Вход на выход ЧастьII Гл. VIII

Ирина Гросталь
      
         Нестерпимым ударом пришелся ее плевок – словно шальная пуля попала в сердце.
         «Ну и пусть! – утиралась я. – Пусть дружбе конец, и еще несколько дней в роддоме я проведу изгоем. Невелика трагедия! Жила же я как-то без Васки раньше... Да кто она вообще такая?! Подумаешь, соседка по роддомовской койке! Случайная знакомая, краткий эпизод жизни. И личность ее грубая, беспощадная и отталкивающая! Да как вообще я умудрилась сойтись с ней и чуть ли не подвязаться в подруги?! Да пошла она сама… к черту, эта… – я не сразу подобрала подходящее слово: – тюремщица!». 

         Кусая от обиды губы, я вытащила из рубахи грудь и приступила к сцеживанию. Надавила на сосок, из него нехотя вытекла капелька густого молока.
         Судорожно я вынула из рубахи другую грудь, как стало ясно, что у меня нет молока!

         И я отчаянно разрыдалась, всхлипывая на всю палату.
         Миска свалилась с трясущихся колен и покатилась по полу, подпрыгивая и гремя, но это ни на миг не отвлекло палату от коллективного сцеживания.   
         С десяток струек чуть слышно ударялись о борта  мисок, а у меня в ушах грохотало, будто от ударов кувалд по металлу!

         Закрыв лицо ладонями, я захлебывалась, как кто-то схватил меня за руки, с силой пытаясь отвести от лица. Откуда-то снизу донесся басок Васки:
         – Ты чего разревелась? Остынь, не хотела тебя обидеть. Подумаешь, послала, куда подальше. С кем не бывает... Можно подумать, тебе раньше не приходилось туда ходить.

         Я отчаянно закачала головой.
         – Не приходилось?! А как же ты тогда забрюхатела? – прихлопнула она меня по колену, призывая посмеяться над ее шуткой.
         Но мне не стало смешно.
         Васка утирала слезы с моих щек:
         – Ладно, уймись, хватит баб плачем развлекать... Ну, прости ты меня, дуру, сорвалась… Не думала, что тремя буквами так тебя задену.
         – … Я не сержусь, – всхлипнула я. – Не оттого плачу.
         – А отчего?
         – У меня молока нет. Ни капли!
         – Вот оно что… Да ты, наверно, просто сцеживаться не умеешь, – предположила Васка. – Давай, научу!
         – …Как это?
         – Как-как, в раскоряк! Давай, сцежу тебя.
         – Да ты что?!
         – Что слышала. Давай, говорю, помогу, пока коридорные за тебя не взялись!

         Не успела я опомниться, как она пристроилась возле меня и попробовала сцедить одну грудь, потом – другую. Безрезультатно.
         Она отпрянула, не сводя жалостливых глаз с моей потерянной физиономии.

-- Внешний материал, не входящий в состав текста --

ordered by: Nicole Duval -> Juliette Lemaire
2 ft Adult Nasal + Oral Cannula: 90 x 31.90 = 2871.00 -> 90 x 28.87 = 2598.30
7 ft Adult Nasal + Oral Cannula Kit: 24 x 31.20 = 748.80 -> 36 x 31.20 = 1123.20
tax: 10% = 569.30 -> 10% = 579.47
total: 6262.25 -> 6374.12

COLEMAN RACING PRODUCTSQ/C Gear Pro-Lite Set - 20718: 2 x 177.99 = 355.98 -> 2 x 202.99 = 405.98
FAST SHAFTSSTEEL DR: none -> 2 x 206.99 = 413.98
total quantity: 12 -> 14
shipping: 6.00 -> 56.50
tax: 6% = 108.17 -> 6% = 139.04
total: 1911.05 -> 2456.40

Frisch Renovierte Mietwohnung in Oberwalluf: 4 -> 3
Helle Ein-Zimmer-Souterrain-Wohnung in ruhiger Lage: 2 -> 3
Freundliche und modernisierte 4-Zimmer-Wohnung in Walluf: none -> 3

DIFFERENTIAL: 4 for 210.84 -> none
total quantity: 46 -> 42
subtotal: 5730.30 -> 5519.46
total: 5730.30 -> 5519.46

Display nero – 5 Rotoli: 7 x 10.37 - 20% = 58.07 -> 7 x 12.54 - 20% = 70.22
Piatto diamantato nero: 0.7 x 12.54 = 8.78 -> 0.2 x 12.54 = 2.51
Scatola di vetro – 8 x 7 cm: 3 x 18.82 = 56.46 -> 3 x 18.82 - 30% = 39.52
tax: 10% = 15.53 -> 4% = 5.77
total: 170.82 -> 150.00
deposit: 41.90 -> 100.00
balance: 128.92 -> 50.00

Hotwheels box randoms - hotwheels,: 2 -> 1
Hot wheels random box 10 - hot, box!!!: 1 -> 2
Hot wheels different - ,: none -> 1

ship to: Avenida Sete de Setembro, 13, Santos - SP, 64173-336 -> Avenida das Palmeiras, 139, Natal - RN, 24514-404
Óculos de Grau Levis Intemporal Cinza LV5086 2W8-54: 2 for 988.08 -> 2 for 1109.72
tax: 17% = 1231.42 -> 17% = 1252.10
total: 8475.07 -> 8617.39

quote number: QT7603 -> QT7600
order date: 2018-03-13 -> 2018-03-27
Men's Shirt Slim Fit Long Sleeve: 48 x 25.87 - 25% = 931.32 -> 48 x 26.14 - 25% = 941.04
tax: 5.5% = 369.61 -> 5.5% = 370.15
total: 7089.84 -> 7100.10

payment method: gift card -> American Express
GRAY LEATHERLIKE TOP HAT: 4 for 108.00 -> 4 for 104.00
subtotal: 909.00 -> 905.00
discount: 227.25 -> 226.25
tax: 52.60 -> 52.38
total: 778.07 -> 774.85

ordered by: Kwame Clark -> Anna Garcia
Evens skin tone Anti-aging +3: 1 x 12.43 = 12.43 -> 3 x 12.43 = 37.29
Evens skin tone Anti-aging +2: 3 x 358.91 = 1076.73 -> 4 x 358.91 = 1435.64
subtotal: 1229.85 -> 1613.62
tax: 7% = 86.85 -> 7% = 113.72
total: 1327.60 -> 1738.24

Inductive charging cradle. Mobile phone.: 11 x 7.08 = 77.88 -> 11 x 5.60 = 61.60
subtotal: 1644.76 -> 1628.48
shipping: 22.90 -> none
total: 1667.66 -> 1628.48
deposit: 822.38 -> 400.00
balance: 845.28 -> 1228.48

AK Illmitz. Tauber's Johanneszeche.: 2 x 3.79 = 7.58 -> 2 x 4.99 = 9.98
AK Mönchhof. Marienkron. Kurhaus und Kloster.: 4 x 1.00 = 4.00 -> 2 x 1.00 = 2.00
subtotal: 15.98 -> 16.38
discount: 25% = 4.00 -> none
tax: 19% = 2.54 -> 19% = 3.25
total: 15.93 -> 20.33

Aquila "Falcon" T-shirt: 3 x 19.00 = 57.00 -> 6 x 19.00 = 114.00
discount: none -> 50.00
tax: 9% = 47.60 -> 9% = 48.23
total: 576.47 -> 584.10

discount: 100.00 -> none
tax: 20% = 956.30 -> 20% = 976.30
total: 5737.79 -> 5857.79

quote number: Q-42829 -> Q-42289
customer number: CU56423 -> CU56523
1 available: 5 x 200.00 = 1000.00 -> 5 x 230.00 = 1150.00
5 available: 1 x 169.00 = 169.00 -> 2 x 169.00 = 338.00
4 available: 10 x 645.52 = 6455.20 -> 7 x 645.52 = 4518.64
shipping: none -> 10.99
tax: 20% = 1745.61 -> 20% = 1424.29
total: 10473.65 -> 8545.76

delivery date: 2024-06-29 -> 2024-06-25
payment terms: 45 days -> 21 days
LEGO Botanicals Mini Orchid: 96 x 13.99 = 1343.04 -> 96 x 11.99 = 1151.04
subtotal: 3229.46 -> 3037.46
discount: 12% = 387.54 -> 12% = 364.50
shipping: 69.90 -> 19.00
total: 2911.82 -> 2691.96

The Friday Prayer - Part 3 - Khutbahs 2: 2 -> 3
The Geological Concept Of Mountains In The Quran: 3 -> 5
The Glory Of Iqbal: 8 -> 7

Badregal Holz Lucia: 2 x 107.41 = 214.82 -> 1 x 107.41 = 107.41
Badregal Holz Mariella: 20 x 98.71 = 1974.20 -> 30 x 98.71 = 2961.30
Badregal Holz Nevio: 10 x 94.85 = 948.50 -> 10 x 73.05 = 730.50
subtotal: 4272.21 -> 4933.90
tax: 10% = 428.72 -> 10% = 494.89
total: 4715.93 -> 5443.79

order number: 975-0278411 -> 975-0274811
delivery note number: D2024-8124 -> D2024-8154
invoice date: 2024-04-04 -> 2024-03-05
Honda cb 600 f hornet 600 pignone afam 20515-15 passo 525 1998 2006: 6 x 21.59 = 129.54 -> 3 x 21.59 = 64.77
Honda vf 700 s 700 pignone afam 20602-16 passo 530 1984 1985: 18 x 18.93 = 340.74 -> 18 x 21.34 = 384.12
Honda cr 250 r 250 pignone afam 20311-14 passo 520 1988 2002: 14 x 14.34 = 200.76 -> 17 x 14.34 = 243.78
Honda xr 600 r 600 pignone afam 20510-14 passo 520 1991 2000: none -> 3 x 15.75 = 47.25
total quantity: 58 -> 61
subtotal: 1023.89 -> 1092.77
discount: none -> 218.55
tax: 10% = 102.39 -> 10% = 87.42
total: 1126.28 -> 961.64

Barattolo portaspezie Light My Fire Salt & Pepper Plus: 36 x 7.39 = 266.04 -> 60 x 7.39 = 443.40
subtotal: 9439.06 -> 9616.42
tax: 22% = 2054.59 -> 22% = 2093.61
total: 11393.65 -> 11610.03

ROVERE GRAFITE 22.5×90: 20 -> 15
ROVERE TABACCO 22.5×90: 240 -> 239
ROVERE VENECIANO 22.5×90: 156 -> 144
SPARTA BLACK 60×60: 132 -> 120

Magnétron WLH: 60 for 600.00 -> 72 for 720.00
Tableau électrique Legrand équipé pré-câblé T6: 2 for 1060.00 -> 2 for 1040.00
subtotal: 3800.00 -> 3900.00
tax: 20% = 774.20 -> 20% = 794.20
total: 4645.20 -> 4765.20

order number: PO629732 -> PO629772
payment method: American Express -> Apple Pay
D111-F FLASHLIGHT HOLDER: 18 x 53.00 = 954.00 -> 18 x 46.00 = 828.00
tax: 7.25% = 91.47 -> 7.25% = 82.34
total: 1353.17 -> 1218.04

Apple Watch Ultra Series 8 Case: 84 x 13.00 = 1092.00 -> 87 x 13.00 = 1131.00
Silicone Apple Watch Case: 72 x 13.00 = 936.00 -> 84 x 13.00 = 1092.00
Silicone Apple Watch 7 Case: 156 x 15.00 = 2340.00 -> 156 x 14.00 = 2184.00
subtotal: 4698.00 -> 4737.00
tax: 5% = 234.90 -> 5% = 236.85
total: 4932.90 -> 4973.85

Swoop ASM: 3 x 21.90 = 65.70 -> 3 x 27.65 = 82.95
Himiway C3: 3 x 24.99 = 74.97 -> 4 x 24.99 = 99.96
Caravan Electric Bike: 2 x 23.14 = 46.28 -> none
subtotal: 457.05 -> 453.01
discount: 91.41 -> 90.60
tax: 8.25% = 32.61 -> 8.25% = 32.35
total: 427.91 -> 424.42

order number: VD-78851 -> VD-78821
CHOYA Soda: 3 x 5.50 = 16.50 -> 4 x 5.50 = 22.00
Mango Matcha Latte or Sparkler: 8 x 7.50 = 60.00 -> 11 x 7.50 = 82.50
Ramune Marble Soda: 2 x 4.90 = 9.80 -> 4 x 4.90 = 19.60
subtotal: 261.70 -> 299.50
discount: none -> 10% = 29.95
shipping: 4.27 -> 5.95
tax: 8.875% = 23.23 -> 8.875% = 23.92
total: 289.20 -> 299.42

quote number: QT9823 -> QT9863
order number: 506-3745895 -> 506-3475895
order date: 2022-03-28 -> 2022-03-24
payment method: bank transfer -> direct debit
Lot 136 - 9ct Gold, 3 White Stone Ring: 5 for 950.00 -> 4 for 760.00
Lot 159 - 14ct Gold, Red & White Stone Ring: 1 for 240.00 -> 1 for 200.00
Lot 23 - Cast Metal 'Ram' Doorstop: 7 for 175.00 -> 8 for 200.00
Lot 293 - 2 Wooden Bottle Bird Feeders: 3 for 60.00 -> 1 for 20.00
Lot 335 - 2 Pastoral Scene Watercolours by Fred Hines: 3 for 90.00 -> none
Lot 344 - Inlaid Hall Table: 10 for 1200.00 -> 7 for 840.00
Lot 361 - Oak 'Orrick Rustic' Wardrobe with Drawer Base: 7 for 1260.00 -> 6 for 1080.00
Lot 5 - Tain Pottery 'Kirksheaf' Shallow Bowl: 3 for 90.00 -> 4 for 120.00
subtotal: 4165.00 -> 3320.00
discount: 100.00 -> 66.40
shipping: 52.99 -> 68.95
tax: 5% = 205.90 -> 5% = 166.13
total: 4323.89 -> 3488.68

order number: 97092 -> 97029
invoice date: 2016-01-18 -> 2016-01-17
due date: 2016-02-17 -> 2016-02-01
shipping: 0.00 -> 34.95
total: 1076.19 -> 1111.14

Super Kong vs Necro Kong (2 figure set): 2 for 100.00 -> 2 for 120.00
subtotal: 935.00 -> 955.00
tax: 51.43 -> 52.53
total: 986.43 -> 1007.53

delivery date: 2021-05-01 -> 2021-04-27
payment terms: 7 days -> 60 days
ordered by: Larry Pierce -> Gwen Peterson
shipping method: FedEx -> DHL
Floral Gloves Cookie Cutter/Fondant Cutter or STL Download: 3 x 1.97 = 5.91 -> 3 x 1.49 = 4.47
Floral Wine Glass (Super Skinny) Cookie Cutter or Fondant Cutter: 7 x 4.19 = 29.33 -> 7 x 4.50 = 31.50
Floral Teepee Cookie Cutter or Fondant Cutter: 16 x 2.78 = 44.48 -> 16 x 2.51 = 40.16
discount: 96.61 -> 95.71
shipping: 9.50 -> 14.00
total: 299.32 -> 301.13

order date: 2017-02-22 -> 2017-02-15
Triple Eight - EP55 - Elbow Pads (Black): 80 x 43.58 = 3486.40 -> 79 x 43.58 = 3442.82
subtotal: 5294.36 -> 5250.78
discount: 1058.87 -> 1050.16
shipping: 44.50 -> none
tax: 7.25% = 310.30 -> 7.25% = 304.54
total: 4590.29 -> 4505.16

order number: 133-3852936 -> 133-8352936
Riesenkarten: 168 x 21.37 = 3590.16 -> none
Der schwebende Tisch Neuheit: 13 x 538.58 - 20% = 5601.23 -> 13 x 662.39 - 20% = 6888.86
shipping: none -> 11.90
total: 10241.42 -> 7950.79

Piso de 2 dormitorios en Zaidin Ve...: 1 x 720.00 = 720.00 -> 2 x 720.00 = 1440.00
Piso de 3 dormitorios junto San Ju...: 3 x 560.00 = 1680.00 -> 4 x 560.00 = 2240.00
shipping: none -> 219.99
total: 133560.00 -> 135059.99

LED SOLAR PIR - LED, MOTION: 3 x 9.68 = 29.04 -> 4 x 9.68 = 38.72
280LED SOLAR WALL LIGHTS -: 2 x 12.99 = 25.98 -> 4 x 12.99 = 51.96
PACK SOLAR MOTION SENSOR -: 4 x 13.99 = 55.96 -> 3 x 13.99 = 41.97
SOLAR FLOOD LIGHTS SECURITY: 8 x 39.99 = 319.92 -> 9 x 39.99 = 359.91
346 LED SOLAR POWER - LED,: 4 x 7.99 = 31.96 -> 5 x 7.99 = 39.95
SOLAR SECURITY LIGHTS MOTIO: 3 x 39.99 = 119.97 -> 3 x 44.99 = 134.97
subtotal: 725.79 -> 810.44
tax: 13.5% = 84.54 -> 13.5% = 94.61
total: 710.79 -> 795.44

         – Васка, что мне делаать?! – заныла я. – Я не умею давать молока!
         – Да появится у тебя молоко, – не слишком уверенно утешала она, – подождать надо. А еще, пожалуй, пить нужно побольше. Без жидкости в организме молоко не прибудет. А ты последнюю жидкость на слезы тратишь! Так что завязывай сопли распускать и иди пей.
         – А где взять пить-то? – хлюпнула я носом.
         – Где-где? В… – передразнила она, намереваясь нецензурно уточнить местонахождения водопоя, но, поймав мой напруженный взгляд, осеклась. – В смысле, в кране. Где же еще?
         – Сырую воду?..
         – А ты думала, тебе в час ночи лимонаду подадут? Нет, придется из крана напиться, и  до отвала! Глядишь, к утру молоко и прибудет. Только сразу из казенного родника не хлебай: пропусти струю-другую, а то назюзюкаешься всяким дерьмом из ржавых труб, козленочком станешь!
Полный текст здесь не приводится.